En fait, il ressort de l'interrogatoire qu'elle a depuis quelques jours suite à un rasage pelvien des inflammations de la peau, avec du pus par moments, et depuis 48 heures, une tuméfaction sur la lèvre à droite, très douloureuse, qui lance par à coup. Elle a un peu de fièvre, 38 / 38,5°, et a pris du paracétamol depuis la veille.

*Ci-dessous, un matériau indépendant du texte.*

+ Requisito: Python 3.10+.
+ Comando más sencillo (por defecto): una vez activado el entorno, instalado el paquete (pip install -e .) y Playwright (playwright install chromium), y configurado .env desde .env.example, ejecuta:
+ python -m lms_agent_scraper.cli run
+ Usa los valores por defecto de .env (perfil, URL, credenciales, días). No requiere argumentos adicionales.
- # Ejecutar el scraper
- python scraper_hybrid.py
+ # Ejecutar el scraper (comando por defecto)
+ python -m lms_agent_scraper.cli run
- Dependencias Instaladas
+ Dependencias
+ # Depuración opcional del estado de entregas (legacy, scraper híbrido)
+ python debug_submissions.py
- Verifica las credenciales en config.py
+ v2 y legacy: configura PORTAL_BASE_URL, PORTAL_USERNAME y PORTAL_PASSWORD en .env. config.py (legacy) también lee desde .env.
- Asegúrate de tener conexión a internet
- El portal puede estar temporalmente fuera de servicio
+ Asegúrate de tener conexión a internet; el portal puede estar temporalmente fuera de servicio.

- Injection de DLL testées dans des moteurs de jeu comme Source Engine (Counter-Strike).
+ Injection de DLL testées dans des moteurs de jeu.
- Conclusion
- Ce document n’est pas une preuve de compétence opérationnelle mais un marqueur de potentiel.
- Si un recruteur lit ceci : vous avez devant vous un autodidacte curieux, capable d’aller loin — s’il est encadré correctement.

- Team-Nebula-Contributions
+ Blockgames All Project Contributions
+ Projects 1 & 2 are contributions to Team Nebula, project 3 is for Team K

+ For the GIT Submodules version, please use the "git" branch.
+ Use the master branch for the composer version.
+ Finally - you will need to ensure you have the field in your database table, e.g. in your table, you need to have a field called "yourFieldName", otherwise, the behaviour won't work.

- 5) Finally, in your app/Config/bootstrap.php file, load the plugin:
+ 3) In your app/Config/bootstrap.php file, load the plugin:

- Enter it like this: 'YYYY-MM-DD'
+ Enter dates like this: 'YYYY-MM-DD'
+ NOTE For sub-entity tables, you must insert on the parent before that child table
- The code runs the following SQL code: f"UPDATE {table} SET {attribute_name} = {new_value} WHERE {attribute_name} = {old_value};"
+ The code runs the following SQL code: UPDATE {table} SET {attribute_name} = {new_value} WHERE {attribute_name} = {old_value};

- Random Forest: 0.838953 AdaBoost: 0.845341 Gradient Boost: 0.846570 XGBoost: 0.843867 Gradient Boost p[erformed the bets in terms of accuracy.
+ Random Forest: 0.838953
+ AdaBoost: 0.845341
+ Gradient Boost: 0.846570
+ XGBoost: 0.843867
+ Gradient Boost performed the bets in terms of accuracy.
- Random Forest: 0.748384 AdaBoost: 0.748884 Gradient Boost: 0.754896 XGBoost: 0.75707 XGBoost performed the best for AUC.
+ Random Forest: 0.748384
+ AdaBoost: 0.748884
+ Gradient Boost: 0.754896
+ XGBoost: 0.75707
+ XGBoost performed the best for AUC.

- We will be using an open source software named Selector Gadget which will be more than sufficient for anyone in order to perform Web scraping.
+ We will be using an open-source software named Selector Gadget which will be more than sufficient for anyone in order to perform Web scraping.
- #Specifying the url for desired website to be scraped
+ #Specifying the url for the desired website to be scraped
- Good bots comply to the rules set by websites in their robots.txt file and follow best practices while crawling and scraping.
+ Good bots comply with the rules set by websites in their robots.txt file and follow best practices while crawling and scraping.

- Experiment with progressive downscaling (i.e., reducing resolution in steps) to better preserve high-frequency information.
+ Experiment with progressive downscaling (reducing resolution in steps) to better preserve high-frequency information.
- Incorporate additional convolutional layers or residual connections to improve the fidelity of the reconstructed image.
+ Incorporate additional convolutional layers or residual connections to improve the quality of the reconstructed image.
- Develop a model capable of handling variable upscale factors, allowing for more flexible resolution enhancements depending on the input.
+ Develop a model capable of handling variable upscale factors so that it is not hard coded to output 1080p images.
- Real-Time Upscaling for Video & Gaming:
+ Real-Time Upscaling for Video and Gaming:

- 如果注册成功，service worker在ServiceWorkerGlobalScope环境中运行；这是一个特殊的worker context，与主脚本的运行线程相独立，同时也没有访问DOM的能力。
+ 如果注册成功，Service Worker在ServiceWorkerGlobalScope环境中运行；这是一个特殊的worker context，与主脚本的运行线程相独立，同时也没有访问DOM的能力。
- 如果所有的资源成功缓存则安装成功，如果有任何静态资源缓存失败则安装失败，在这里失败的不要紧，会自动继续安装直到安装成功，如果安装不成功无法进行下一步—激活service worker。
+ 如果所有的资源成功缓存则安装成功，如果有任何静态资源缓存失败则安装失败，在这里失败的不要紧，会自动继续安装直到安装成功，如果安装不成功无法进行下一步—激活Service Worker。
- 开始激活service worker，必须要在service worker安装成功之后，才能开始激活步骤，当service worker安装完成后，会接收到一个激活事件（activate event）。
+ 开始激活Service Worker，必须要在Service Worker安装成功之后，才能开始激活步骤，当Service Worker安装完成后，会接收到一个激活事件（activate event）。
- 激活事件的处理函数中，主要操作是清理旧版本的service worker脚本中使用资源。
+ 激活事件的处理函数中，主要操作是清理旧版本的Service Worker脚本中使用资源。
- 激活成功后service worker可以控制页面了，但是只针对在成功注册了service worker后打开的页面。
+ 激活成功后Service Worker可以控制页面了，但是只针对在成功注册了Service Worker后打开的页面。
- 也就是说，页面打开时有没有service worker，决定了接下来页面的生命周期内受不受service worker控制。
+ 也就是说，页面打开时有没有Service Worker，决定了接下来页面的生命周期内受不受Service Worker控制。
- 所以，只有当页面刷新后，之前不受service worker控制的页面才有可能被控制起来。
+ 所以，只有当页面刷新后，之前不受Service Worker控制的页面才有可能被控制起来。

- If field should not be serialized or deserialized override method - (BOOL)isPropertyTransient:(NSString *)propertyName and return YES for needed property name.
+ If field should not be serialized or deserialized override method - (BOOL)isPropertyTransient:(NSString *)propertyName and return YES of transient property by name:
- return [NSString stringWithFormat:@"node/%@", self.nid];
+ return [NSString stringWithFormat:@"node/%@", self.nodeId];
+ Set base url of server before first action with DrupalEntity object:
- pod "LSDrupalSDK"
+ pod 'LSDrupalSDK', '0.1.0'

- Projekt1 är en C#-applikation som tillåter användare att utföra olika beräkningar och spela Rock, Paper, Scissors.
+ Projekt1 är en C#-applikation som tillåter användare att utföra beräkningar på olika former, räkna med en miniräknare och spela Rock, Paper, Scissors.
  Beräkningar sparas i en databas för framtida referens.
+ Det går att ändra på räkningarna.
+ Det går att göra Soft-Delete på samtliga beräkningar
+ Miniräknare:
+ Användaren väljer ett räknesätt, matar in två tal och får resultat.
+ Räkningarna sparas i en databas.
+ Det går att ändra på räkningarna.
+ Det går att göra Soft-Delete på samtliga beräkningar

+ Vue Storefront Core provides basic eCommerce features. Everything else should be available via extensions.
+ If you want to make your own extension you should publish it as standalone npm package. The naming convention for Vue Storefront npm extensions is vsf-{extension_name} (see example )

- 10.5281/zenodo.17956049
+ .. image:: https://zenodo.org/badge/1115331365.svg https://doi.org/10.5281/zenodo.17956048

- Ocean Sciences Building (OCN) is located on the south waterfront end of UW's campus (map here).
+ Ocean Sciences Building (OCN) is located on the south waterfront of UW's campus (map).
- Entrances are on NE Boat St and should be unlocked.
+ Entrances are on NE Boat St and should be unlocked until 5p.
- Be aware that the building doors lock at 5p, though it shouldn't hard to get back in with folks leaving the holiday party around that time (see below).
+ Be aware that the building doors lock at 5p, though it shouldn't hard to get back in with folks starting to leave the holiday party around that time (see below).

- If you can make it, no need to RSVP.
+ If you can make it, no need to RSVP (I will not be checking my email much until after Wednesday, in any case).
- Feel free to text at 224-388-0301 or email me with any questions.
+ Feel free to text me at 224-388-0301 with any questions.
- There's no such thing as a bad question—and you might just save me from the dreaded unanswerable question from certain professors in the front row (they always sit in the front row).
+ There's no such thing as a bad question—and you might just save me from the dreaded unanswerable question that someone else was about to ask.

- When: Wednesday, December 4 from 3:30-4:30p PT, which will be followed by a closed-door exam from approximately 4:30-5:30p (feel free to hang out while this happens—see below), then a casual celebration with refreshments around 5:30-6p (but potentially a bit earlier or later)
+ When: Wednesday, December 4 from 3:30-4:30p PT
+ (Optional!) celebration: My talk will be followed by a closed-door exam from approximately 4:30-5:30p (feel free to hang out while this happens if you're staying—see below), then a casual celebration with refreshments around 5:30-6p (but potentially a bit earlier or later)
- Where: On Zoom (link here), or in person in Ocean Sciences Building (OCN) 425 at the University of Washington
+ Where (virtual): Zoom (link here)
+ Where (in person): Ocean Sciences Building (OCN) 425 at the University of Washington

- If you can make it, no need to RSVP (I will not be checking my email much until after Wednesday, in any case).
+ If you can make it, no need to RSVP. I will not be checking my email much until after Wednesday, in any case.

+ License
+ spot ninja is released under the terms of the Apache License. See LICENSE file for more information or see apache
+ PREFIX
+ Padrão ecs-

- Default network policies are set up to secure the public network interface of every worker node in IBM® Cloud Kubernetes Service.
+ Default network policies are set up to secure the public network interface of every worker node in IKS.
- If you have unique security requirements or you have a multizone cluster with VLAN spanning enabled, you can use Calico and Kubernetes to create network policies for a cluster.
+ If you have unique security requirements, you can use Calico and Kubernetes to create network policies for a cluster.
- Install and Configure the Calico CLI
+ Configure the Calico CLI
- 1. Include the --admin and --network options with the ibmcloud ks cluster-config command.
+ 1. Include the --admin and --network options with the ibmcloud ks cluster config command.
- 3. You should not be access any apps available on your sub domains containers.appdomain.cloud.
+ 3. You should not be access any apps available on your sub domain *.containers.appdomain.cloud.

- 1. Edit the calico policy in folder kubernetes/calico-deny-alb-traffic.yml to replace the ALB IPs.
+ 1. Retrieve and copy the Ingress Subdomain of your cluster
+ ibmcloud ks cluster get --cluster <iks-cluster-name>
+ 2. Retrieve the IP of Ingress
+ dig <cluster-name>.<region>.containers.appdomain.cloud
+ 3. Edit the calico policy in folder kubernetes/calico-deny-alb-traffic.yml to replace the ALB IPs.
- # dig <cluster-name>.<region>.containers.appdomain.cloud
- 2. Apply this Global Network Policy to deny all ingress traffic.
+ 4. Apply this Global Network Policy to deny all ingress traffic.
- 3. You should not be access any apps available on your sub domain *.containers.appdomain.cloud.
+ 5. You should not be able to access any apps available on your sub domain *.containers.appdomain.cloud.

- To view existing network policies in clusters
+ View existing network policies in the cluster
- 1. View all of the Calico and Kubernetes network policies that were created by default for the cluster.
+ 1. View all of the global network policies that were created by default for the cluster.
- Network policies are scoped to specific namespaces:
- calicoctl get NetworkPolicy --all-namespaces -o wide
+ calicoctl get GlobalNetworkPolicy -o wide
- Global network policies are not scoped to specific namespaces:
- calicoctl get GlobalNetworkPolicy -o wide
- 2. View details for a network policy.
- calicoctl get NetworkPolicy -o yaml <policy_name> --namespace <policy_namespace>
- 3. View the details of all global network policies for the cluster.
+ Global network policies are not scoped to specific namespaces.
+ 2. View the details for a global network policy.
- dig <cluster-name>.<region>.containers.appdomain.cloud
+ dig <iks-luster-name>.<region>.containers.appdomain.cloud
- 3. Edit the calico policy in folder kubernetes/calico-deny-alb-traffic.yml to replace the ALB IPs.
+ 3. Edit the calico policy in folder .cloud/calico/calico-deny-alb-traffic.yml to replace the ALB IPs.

A l'interrogatoire seul, cela ressemble fichtrement à une bartholinite.

A l'examen aussi !

Il y a plusieurs points infectieux sur la zone pelvienne rasée, certains avec du pus. Ce n'est pas joli, joli. Au niveau de la lèvre, c'est au bon endroit, c'est tendu, rouge, inflammatoire, oedématié, mais il n'y a pas d"écoulement : bartholinite non-fistulisée.

Il n'y a pas, et il n'y a pas eu a priori d'écoulement vaginal. Pas de rapport sexuel, cela semble bien être en rapport avec ce rasage récent.

On va donc tenter les antibiotiques, sur deux semaines.

En l'absence d'amélioration, ou si la bartholinite se met à couler, il faudra songer à passer à du chirurgical.

Mlle D. fait la grimace. Qui puis-je ? Petit acte, grande conséquence. Peut-être. On a quand même de très bonnes chances de résoudre ça en douceur.